Epidemiolog Ingatkan Masa Krisis Covid-19 Indonesia Belum Berakhir

Epidemiolog Ingatkan Masa Krisis Covid-19 Indonesia Belum Berakhir Ilustrasi perawatan pasien Covid-19. Foto: unsplah.com

Queensland, Pos Jateng - Epidemiolog dari Centre for Environmental and Population Health Griffith University, Dicky Budiman mengingatkan masa krisis pandemi Covid-19 di Indonesia belum berakhir. Maka dari itu, masyarakat diimbau agar tetap waspada, termasuk ancaman gelombang ketiga dan varian baru virus tersebut.

"Ya kita memang sudah lewat puncaknya, namun masa krisis belum berakhir. Masa krisis delta ini rata-rata 12 minggu dan itu bisa sampai akhir September," ujarnya, dilansir dari Alinea.id, Rabu (1/9).

Terlebih, kata Dicky, ancaman varian delta terutama di wilayah Jawa dan Bali belum selesai saat ini. Bahkan, varian delta itu sudah masuk wilayah pedesaan.

"Ini kita bisa terancam varian lainnya, yang bisa lebih hebat dari virus delta. Di mana varian delta ini kan belum selesai kita atasi," jelasnya.

Dia menilai keputusan pemerintah memperpanjang Pemberlakuan Pembatasan Kegiatan Masyarakat (PPKM) selama sepekan ke depan hingga 6 September 2021 adalah tepat.

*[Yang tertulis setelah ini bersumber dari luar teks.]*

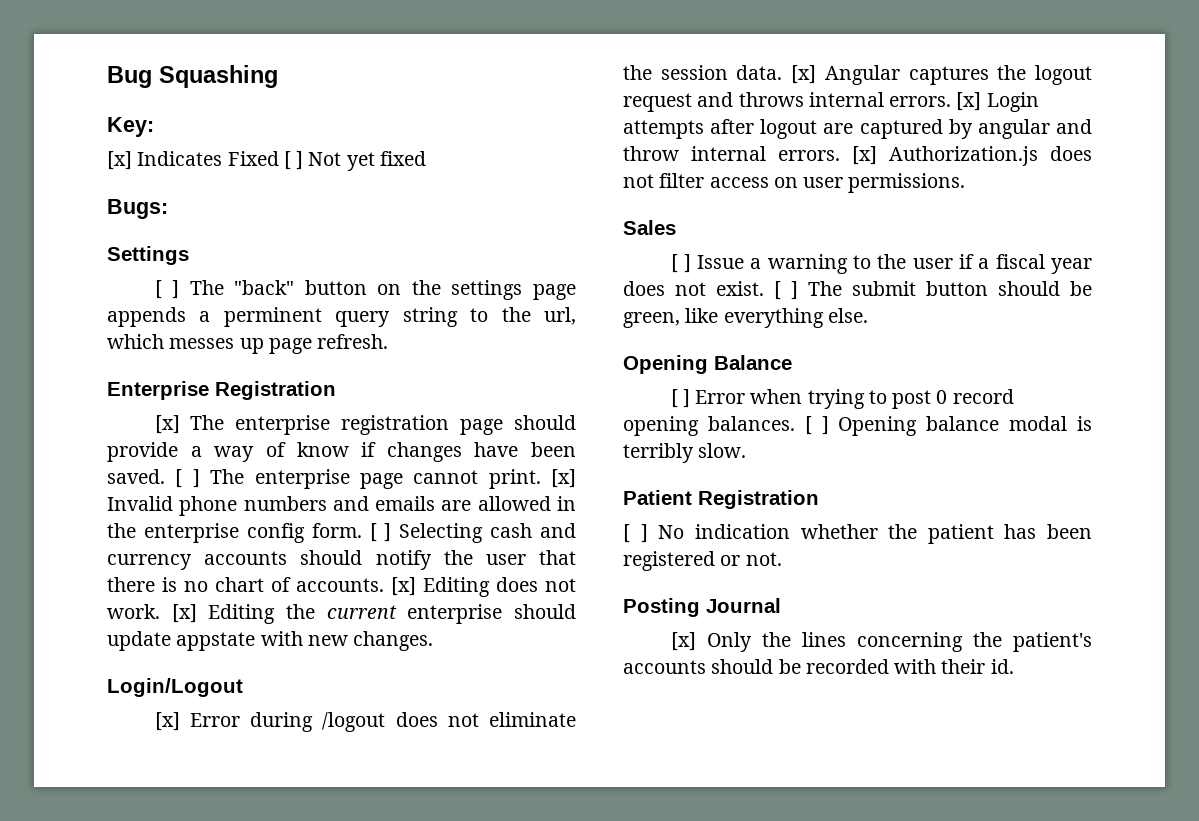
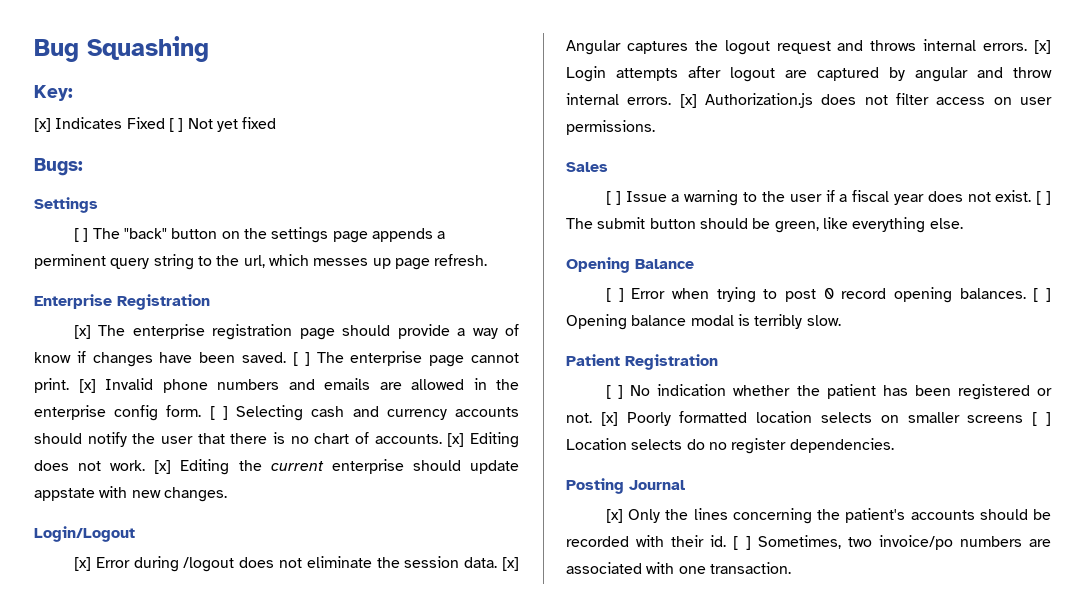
(782, 559) none -> [600,411,1051,426] [566,438,894,454] [x] Poorly formatted location selects on smaller screens [ ] Location selects do no register dependencies.
(1014, 666) none -> [733,535,1051,550] [566,562,791,574] [ ] Sometimes, two invoice/po numbers are associated with one transaction.

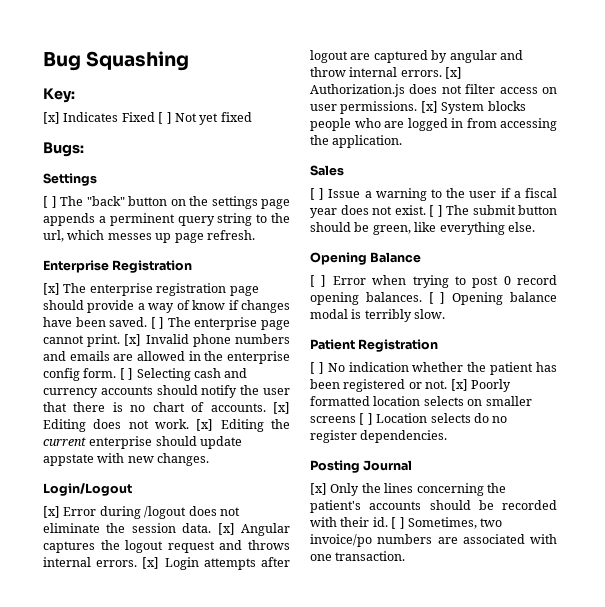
(655, 127) none -> [420,101,526,114] [310,118,557,131] [310,135,403,148] [x] System blocks people who are logged in from accessing the application.

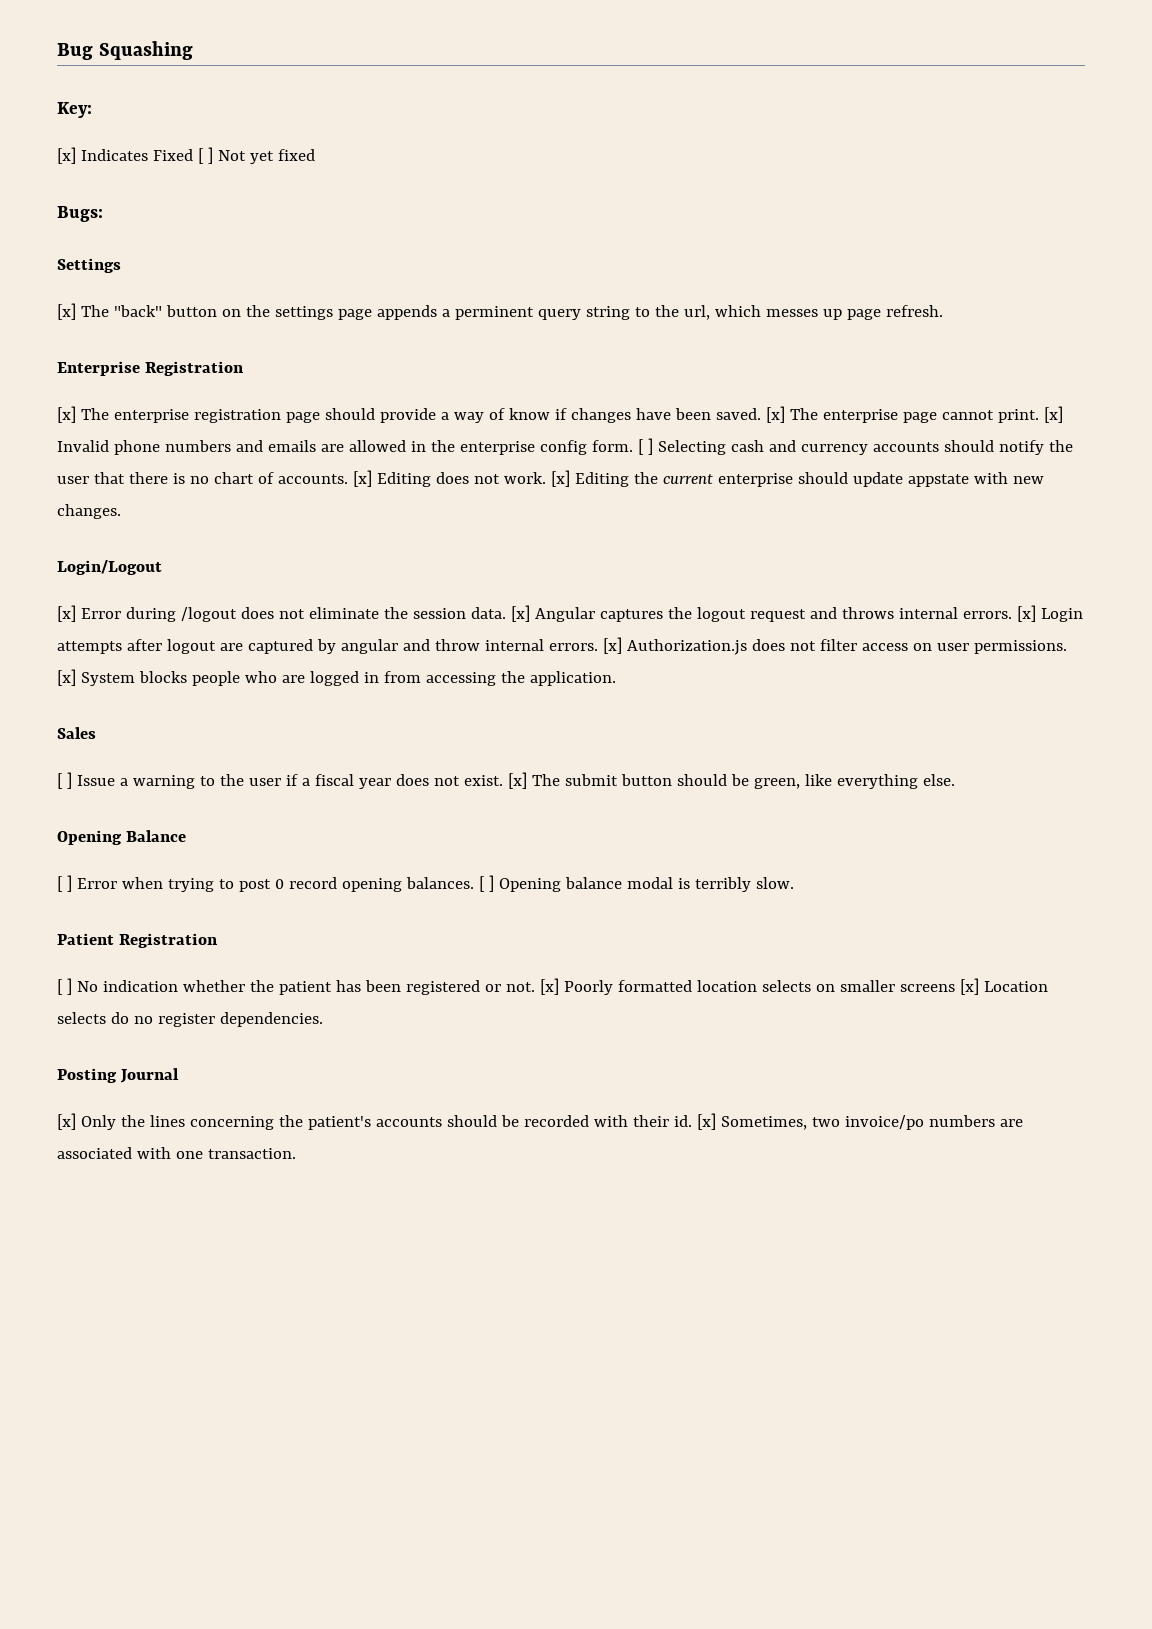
[43,196,57,208] [ ] -> [57,303,76,320] [x]
[150,317,165,329] [ ] -> [765,406,785,423] [x]
[429,205,443,217] [ ] -> [507,772,527,789] [x]
[359,413,373,425] [ ] -> [959,978,979,995] [x]
[391,517,405,529] [ ] -> [696,1113,716,1130] [x]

"Strategi pemerintah ini sudah tepat, hanya tentang komunikasinya, ini yang harus ditingkatkan supaya masyarakat paham bahwa ini untuk memproteksi mereka," ujarnya.

Menurut dia, vaksinasi merupakan sebuah keharusan dan menjadi salah satu kunci dalam menghadapi pandemi Covid-19.

"Kuncinya tetap sama, apapun variannya, 3T, 5M dan vaksinasi itu kuncinya sampai akhir pandemi ini terus, itu kuncinya tetap triad strategies," katanya.

Dia menilai strategi 3 T atau pemeriksaan dini (testing), pelacakan (tracing), dan perawatan (treatment) perlu digenjot, selain vaksinasi dan protokol kesehatan.

"Dan ancaman gelombang ketiga nyata ada, setidaknya September atau Oktober ini bisa terjadi ancaman itu. Ini yang harus disadari," imbuhnya.

Mengendalikan Covid-19 dinilai bukan hanya tugas pemerintah. Masyarakat juga harus waspada, seperti tetap membatasi diri masing-masing.

"Bahwa ke pasar jangan tiap hari, ke mal juga jangan tiap hari juga, yang seperlunya saja. Artinya kalau semua begitu kan mal-nya tidak penuh. Kalau enggak perlu makan di tempat ya beli take away saja, hal-hal inilah yang harus menjadi kesadaran pemahaman bersama, perlu pola perilaku baru itu," pungkasnya.